What you should do: Could you return the data that follows exactly, minus the images?

========================

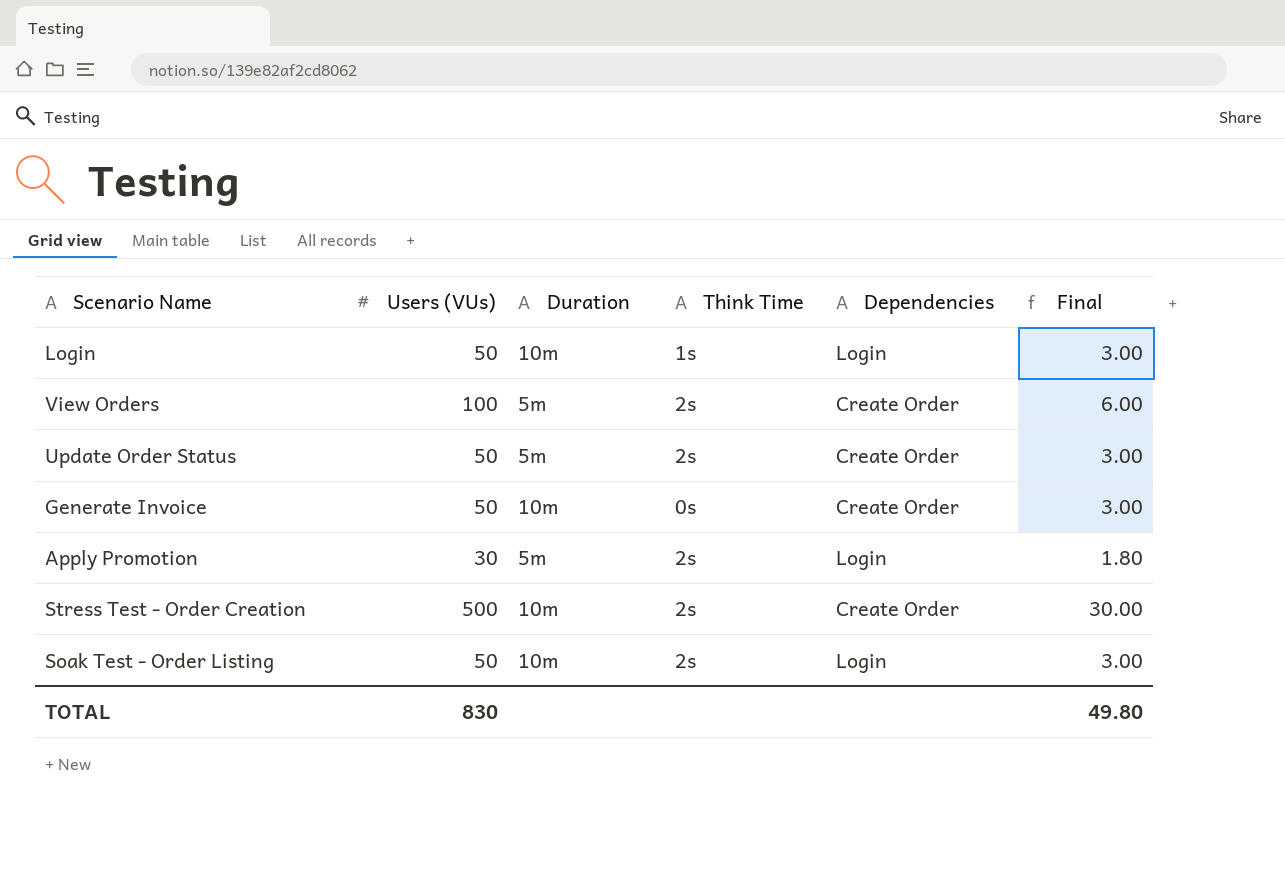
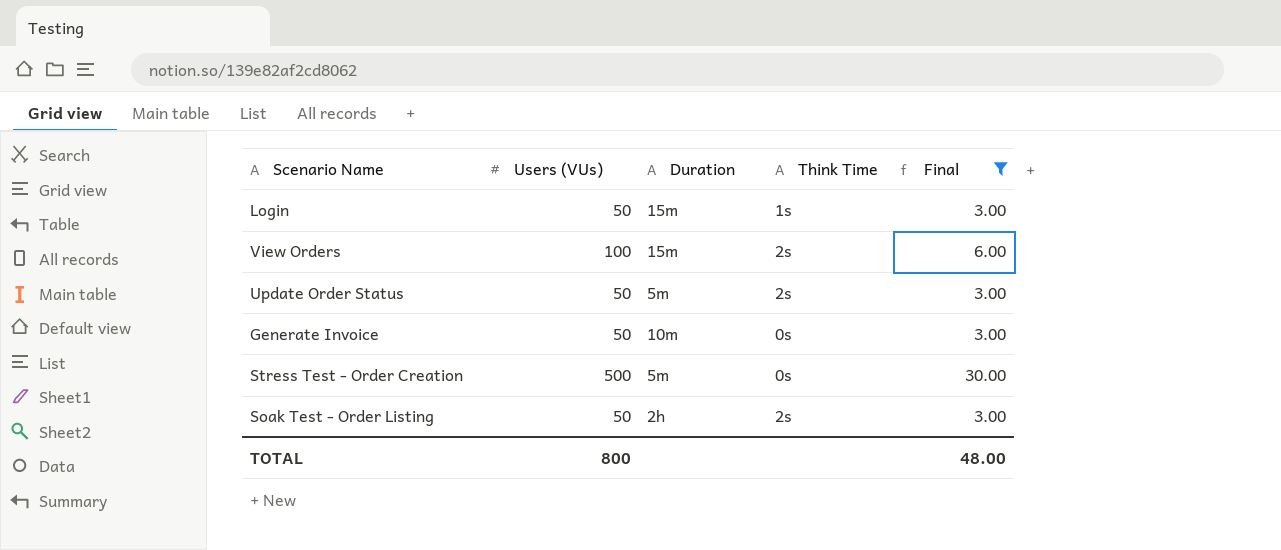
filter: none -> Final != 1.80
column Dependencies | position: 5 -> none
Login | Duration: 10m -> 15m
View Orders | Duration: 5m -> 15m
Stress Test - Order Creation | Duration: 10m -> 5m
Stress Test - Order Creation | Think Time: 2s -> 0s
Soak Test - Order Listing | Duration: 10m -> 2h
TOTAL | Users (VUs): 830 -> 800
TOTAL | Final: 49.80 -> 48.00

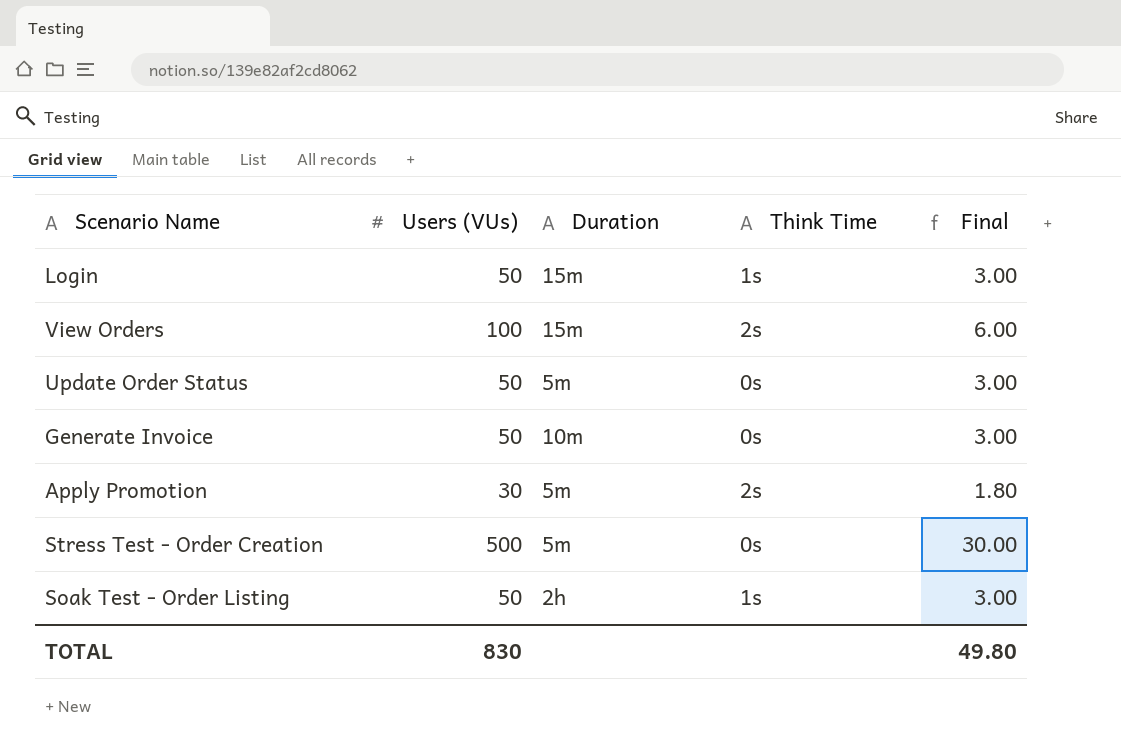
filter: Final != 1.80 -> none
Update Order Status | Think Time: 2s -> 0s
Soak Test - Order Listing | Think Time: 2s -> 1s
TOTAL | Users (VUs): 800 -> 830
TOTAL | Final: 48.00 -> 49.80

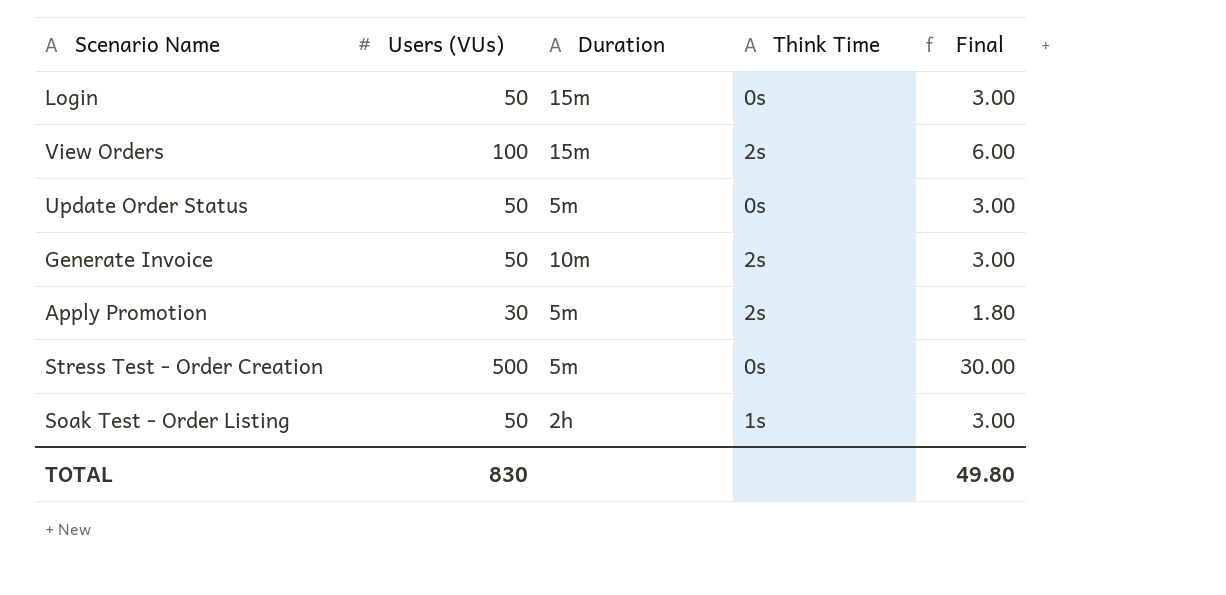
Login | Think Time: 1s -> 0s
Generate Invoice | Think Time: 0s -> 2s

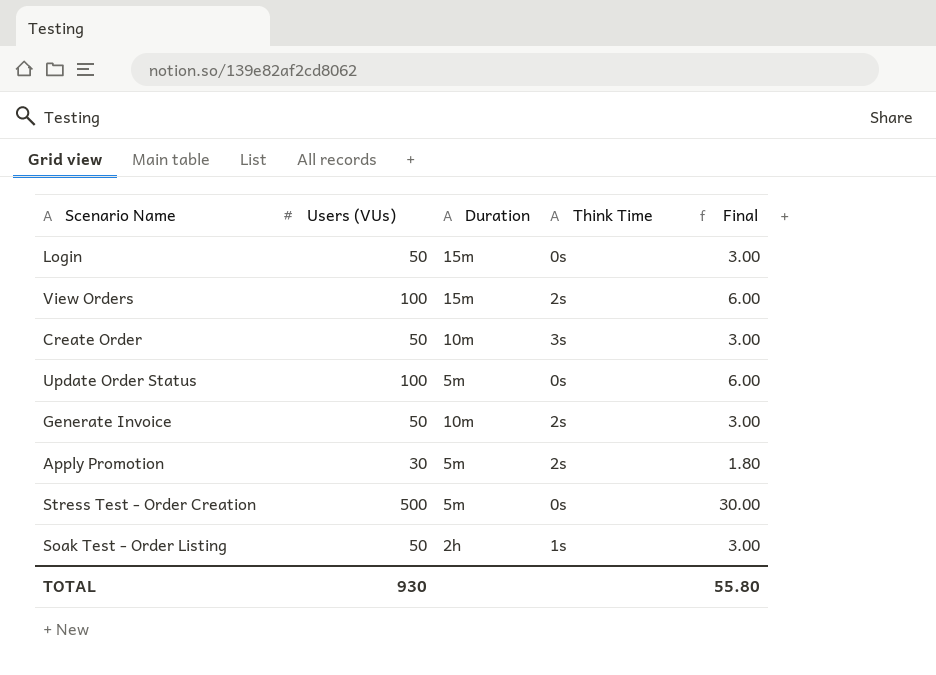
row Create Order: none -> 50 | 10m | 3s | 3.00
Update Order Status | Users (VUs): 50 -> 100
Update Order Status | Final: 3.00 -> 6.00
TOTAL | Users (VUs): 830 -> 930
TOTAL | Final: 49.80 -> 55.80

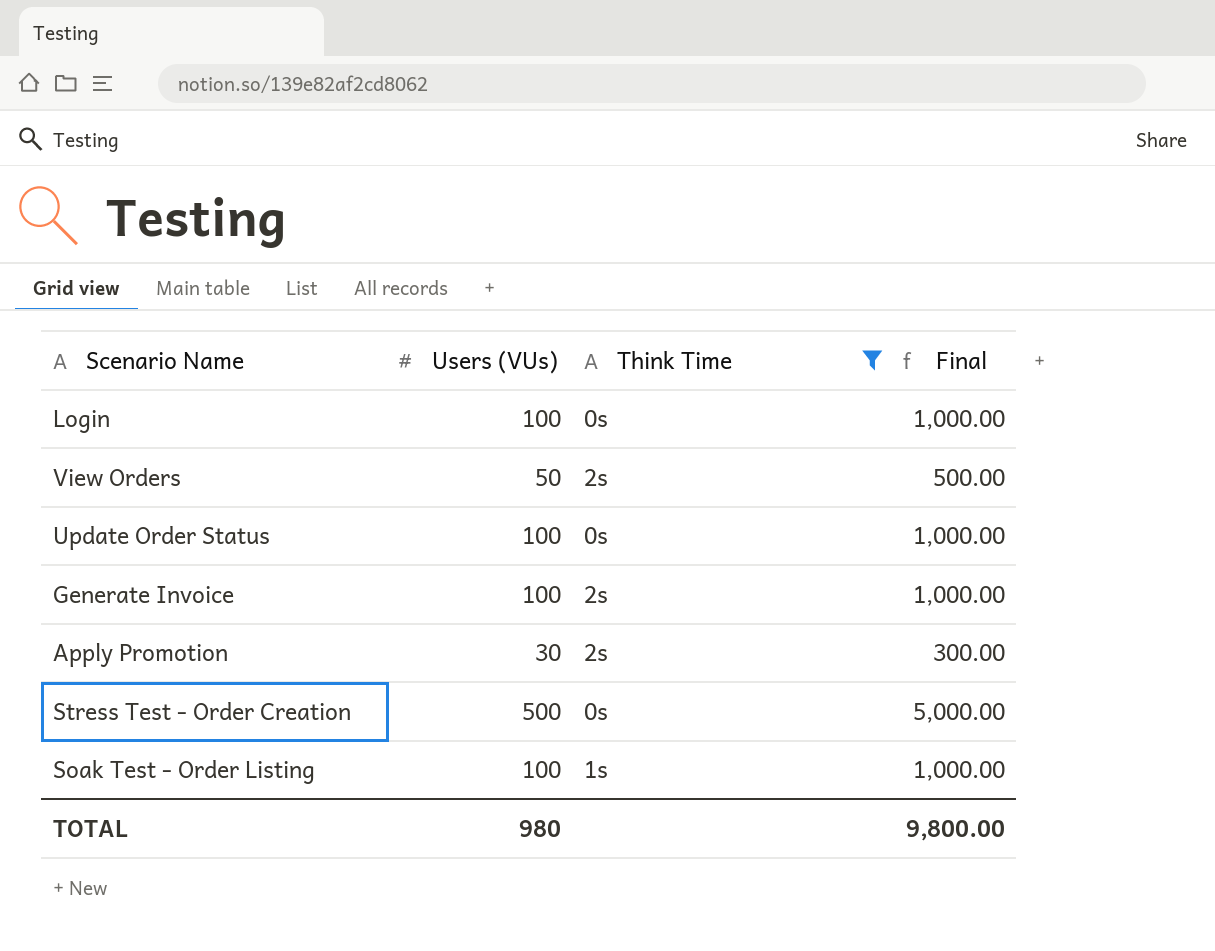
filter: none -> Think Time != 3s
column Duration | position: 3 -> none
column Final | formula: [Users (VUs)] * 0.06 -> [Users (VUs)] * 10
Login | Users (VUs): 50 -> 100
View Orders | Users (VUs): 100 -> 50
Generate Invoice | Users (VUs): 50 -> 100
Soak Test - Order Listing | Users (VUs): 50 -> 100
TOTAL | Users (VUs): 930 -> 980
TOTAL | Final: 55.80 -> 9,800.00

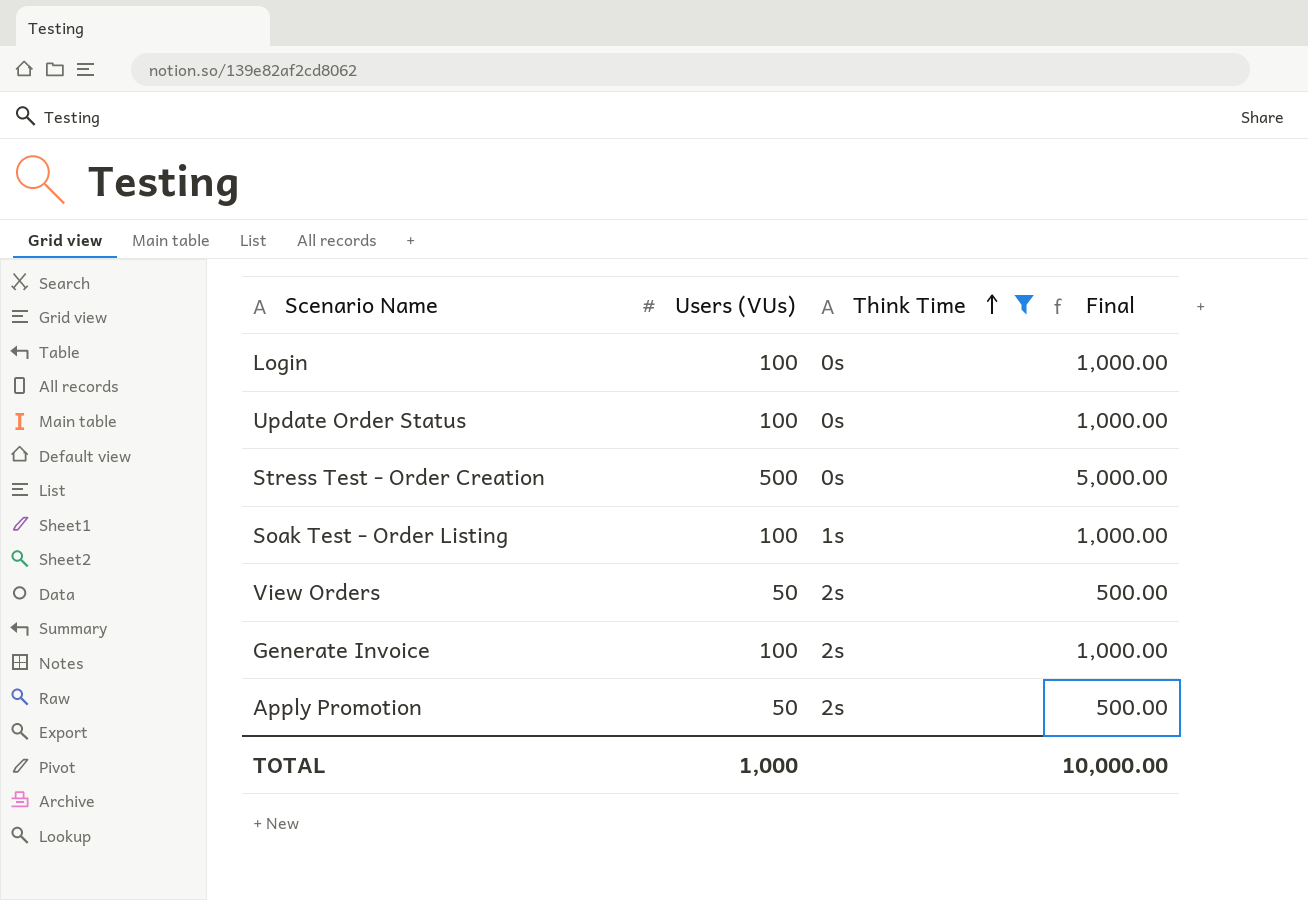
row order: none -> Think Time ascending
Apply Promotion | Users (VUs): 30 -> 50
Apply Promotion | Final: 300.00 -> 500.00
TOTAL | Users (VUs): 980 -> 1,000
TOTAL | Final: 9,800.00 -> 10,000.00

========================

Finished exercise:
filter: none -> Final != 1.80
column Dependencies | position: 5 -> none
Login | Duration: 10m -> 15m
View Orders | Duration: 5m -> 15m
Stress Test - Order Creation | Duration: 10m -> 5m
Stress Test - Order Creation | Think Time: 2s -> 0s
Soak Test - Order Listing | Duration: 10m -> 2h
TOTAL | Users (VUs): 830 -> 800
TOTAL | Final: 49.80 -> 48.00

filter: Final != 1.80 -> none
Update Order Status | Think Time: 2s -> 0s
Soak Test - Order Listing | Think Time: 2s -> 1s
TOTAL | Users (VUs): 800 -> 830
TOTAL | Final: 48.00 -> 49.80

Login | Think Time: 1s -> 0s
Generate Invoice | Think Time: 0s -> 2s

row Create Order: none -> 50 | 10m | 3s | 3.00
Update Order Status | Users (VUs): 50 -> 100
Update Order Status | Final: 3.00 -> 6.00
TOTAL | Users (VUs): 830 -> 930
TOTAL | Final: 49.80 -> 55.80

filter: none -> Think Time != 3s
column Duration | position: 3 -> none
column Final | formula: [Users (VUs)] * 0.06 -> [Users (VUs)] * 10
Login | Users (VUs): 50 -> 100
View Orders | Users (VUs): 100 -> 50
Generate Invoice | Users (VUs): 50 -> 100
Soak Test - Order Listing | Users (VUs): 50 -> 100
TOTAL | Users (VUs): 930 -> 980
TOTAL | Final: 55.80 -> 9,800.00

row order: none -> Think Time ascending
Apply Promotion | Users (VUs): 30 -> 50
Apply Promotion | Final: 300.00 -> 500.00
TOTAL | Users (VUs): 980 -> 1,000
TOTAL | Final: 9,800.00 -> 10,000.00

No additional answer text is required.